**Try it**
Tally the lines containing "mant" in this data. Respond with the tally alone.

Data items
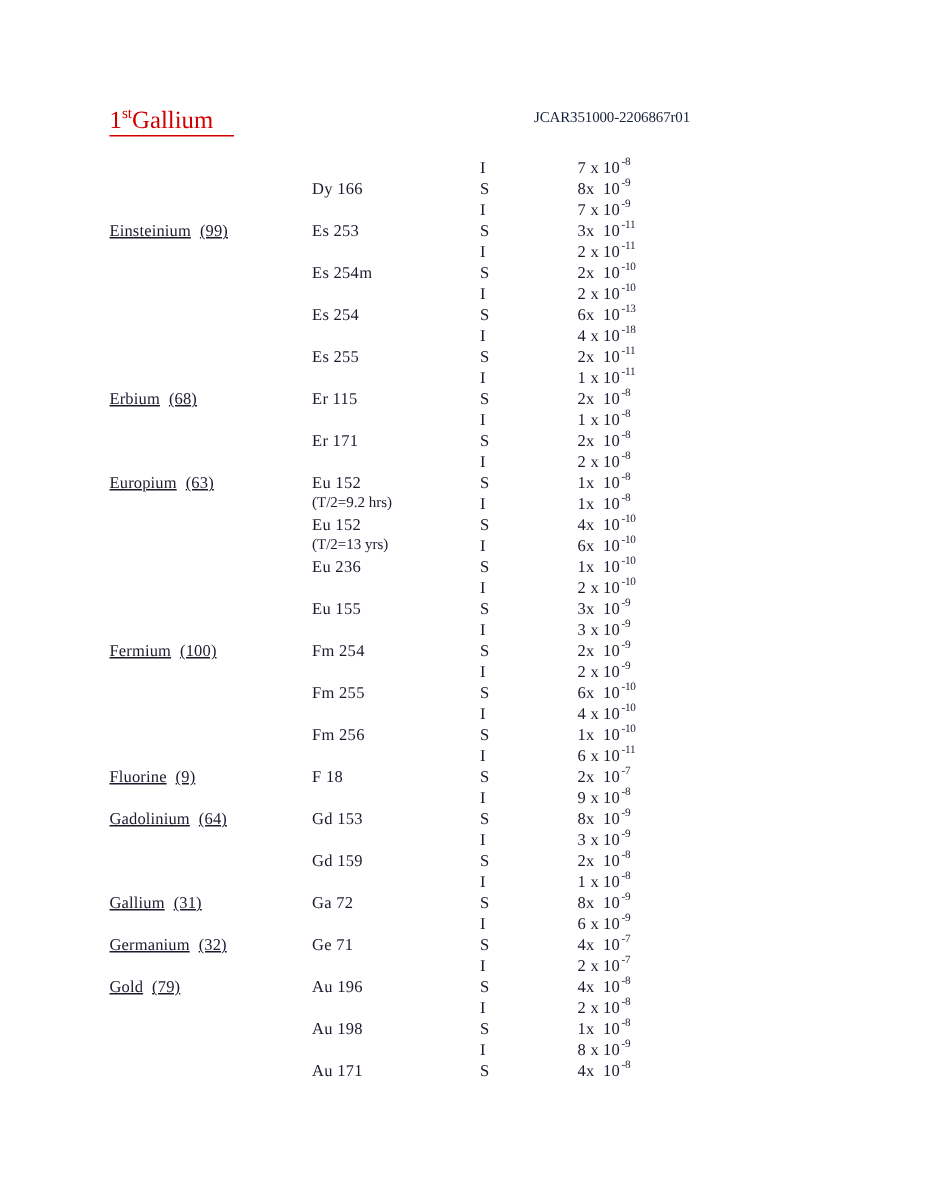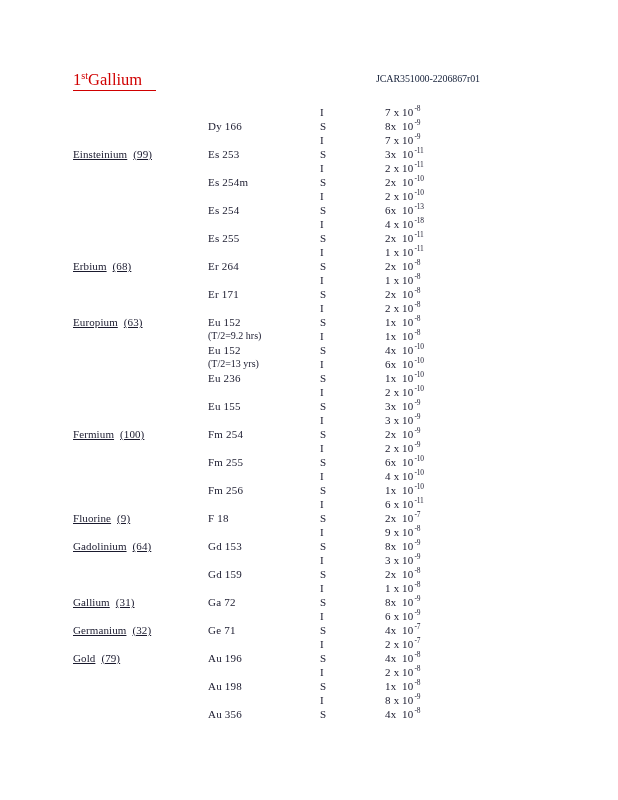--- a/index.html
+++ b/index.html
@@ -51,7 +51,7 @@
   }
   .doc-id {
     position: absolute;
-    left: 376px;
+    left: 356px;
     top: 3px;
     font-size: 10px;
     letter-spacing: -0.1px;

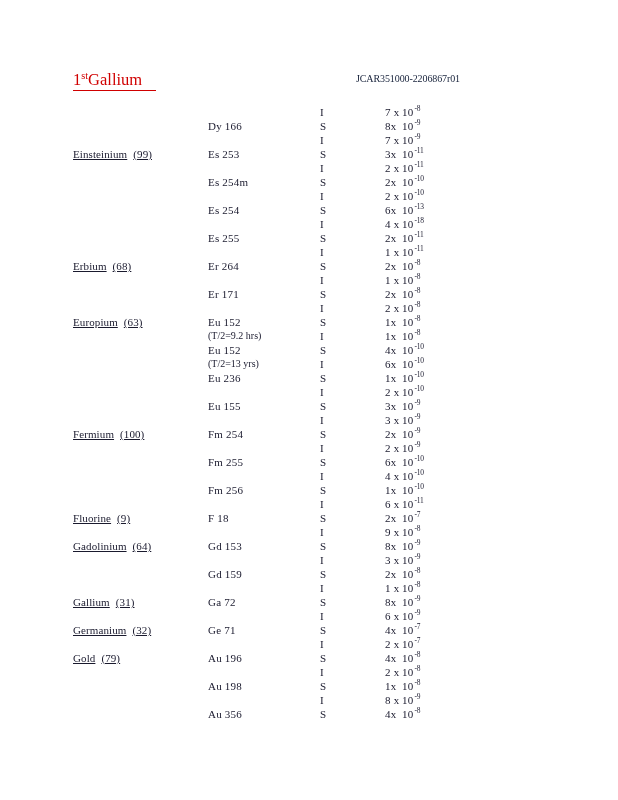--- a/index.html
+++ b/index.html
@@ -207,7 +207,7 @@
       </div>
       <div class="row">
         <div class="c-element"><span>Erbium</span><span class="z">(68)</span></div>
-        <div class="c-isotope">Er  264</div>
+        <div class="c-isotope">Er  115</div>
         <div class="c-type">S</div>
         <div class="c-value"><span class="mant">2x</span><span class="base">10</span><sup>-8</sup></div>
       </div>

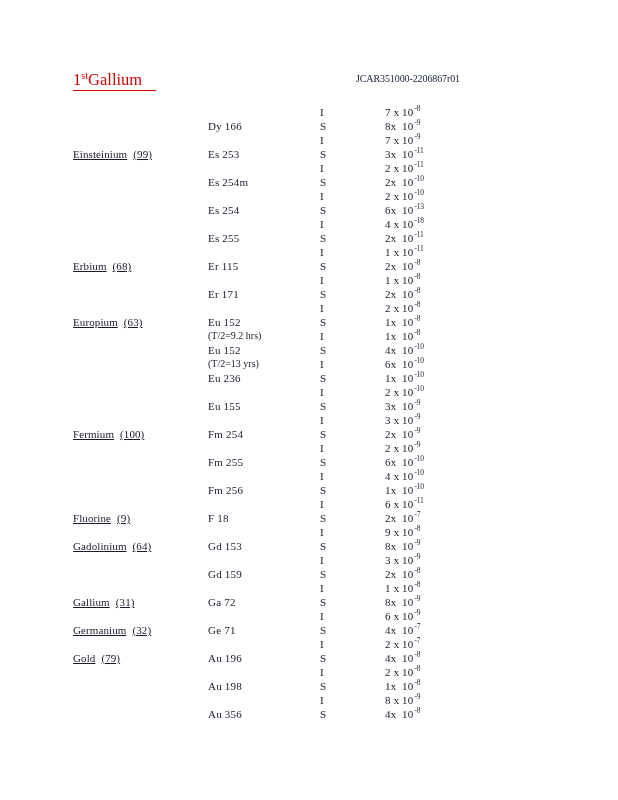--- a/index.html
+++ b/index.html
@@ -399,7 +399,7 @@
       </div>
       <div class="row">
         <div class="c-element"></div>
-        <div class="c-isotope">Au  356</div>
+        <div class="c-isotope">Au  171</div>
         <div class="c-type">S</div>
         <div class="c-value"><span class="mant">4x</span><span class="base">10</span><sup>-8</sup></div>
       </div>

**The answer**
2